Activity: Count every line below in which "DejaVu" occurs, then give only the count.

Entries provided:
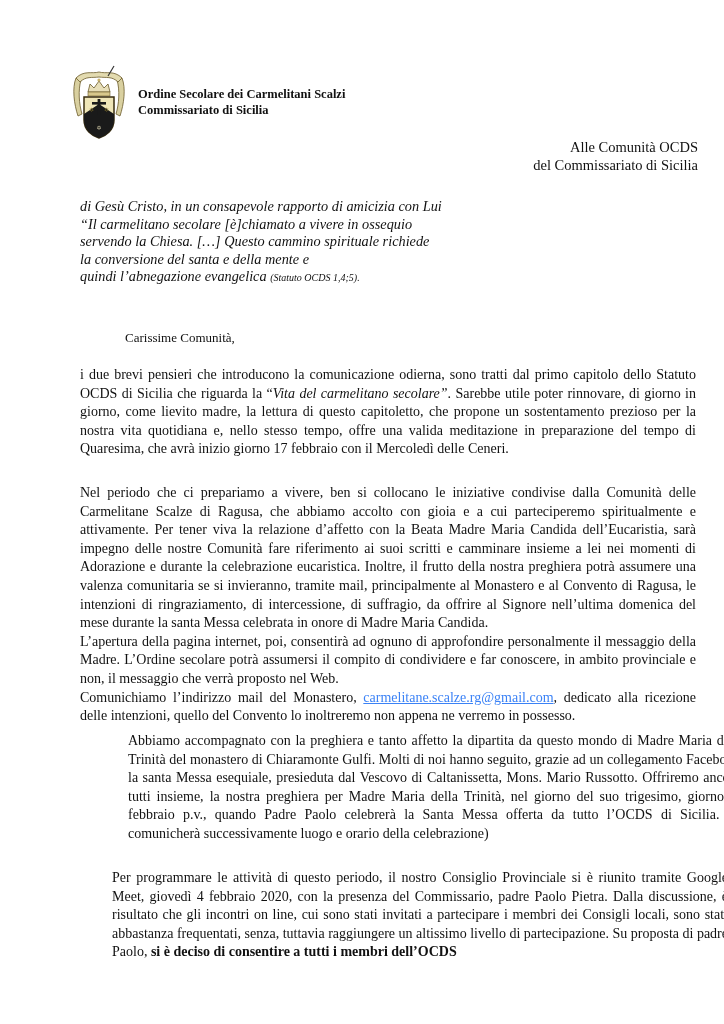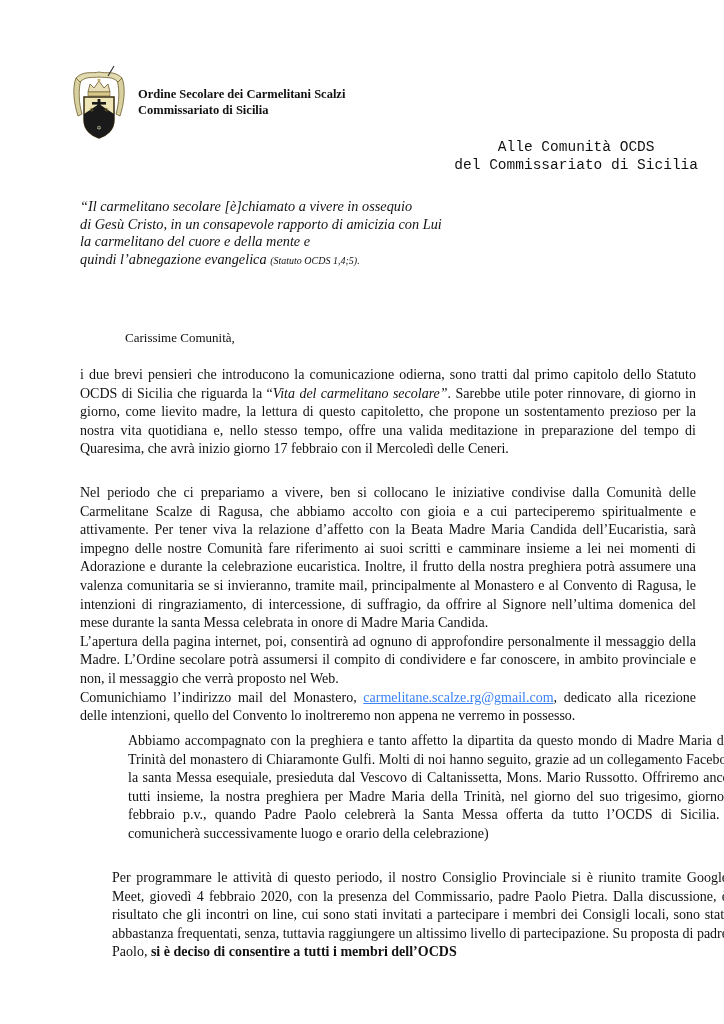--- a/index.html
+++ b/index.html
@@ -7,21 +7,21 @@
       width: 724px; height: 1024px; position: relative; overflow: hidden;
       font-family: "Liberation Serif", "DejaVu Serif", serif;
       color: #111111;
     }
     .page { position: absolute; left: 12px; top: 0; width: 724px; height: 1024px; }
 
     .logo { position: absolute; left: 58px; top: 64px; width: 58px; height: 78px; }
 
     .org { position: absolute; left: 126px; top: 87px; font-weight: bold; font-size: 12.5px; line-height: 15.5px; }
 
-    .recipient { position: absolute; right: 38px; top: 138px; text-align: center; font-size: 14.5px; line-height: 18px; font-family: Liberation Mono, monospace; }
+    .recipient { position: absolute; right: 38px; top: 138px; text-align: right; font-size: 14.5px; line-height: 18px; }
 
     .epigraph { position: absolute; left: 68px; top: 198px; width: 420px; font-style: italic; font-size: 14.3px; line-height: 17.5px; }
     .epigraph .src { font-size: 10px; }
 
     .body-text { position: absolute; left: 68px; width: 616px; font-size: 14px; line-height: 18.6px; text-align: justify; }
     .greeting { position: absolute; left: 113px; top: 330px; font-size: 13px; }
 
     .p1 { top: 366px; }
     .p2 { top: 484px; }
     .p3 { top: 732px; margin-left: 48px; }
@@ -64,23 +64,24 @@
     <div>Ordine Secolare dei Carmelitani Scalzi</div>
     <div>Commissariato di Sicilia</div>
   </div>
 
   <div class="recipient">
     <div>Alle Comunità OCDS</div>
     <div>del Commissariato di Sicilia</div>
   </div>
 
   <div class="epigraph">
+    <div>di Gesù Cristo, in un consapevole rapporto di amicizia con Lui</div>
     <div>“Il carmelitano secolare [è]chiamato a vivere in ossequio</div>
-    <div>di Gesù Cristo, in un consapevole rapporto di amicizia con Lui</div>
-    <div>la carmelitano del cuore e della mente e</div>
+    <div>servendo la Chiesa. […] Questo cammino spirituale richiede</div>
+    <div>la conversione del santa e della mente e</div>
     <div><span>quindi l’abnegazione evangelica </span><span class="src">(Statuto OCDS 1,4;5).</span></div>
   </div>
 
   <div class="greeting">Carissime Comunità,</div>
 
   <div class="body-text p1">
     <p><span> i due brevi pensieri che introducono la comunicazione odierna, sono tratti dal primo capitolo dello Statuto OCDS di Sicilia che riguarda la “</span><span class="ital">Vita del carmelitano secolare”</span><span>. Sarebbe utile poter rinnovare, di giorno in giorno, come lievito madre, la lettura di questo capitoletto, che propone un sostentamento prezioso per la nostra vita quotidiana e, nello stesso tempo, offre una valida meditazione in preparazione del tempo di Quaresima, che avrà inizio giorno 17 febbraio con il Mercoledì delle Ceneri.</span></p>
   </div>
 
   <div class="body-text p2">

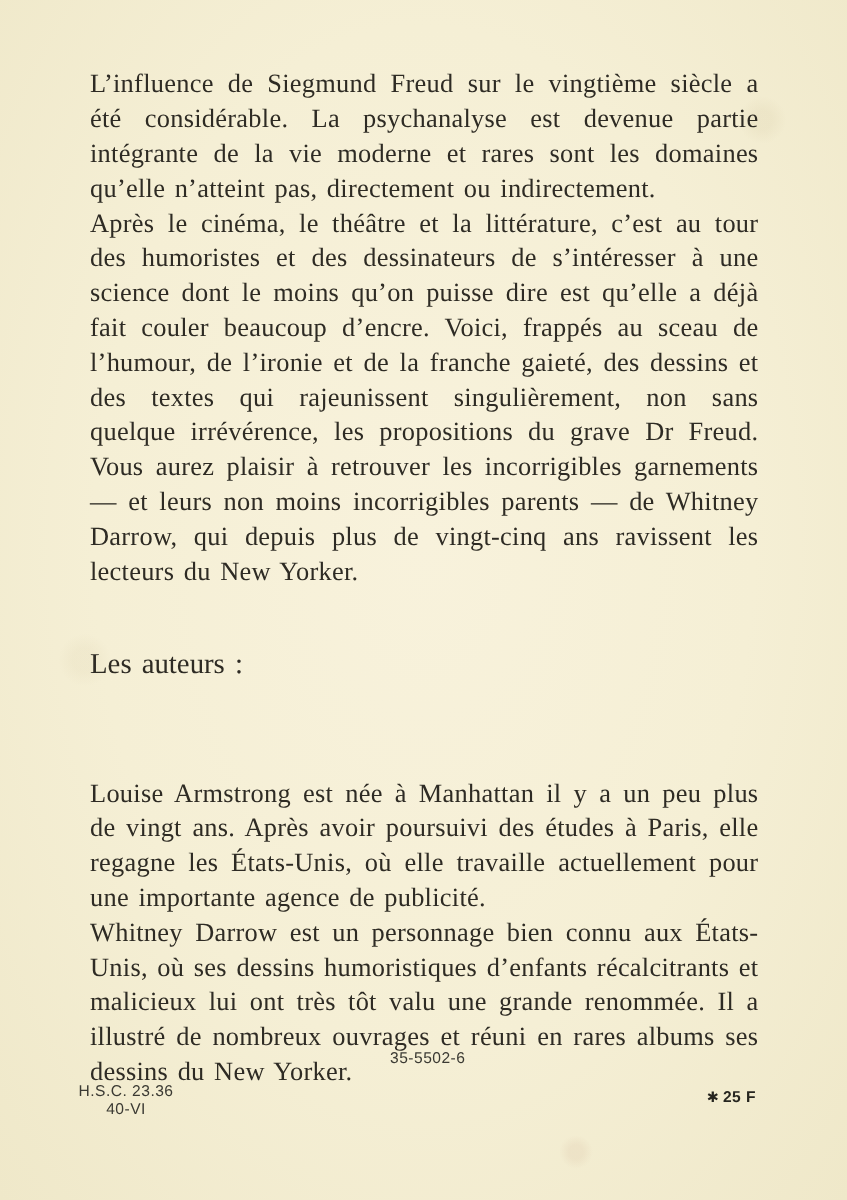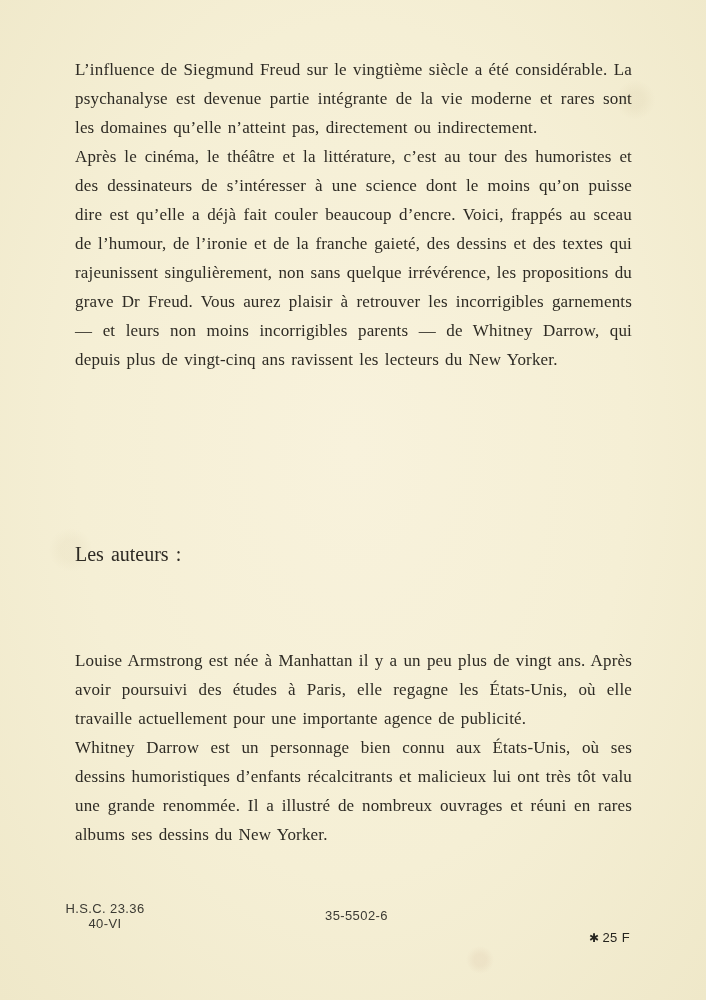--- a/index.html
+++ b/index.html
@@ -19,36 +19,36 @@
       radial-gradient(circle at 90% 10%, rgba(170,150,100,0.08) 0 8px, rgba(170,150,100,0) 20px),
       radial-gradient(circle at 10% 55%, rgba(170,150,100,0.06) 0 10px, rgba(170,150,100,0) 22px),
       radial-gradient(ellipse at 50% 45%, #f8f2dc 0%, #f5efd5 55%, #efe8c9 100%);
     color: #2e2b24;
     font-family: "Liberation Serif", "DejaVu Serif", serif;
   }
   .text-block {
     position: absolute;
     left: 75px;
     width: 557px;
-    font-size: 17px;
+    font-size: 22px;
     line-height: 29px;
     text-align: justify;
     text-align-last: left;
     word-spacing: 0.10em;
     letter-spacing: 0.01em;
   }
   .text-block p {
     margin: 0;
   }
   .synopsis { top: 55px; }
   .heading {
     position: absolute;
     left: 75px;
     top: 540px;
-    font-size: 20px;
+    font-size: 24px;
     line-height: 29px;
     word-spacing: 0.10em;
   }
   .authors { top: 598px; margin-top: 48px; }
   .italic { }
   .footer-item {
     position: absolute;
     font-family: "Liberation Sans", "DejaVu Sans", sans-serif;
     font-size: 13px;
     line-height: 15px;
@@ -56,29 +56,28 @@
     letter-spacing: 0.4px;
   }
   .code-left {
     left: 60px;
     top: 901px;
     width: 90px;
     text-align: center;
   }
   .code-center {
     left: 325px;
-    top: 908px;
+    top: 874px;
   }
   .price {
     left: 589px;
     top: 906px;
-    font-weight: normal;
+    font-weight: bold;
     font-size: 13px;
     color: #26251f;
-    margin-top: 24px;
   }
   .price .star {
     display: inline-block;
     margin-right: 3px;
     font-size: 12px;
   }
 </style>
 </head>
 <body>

Response to the exercise: 3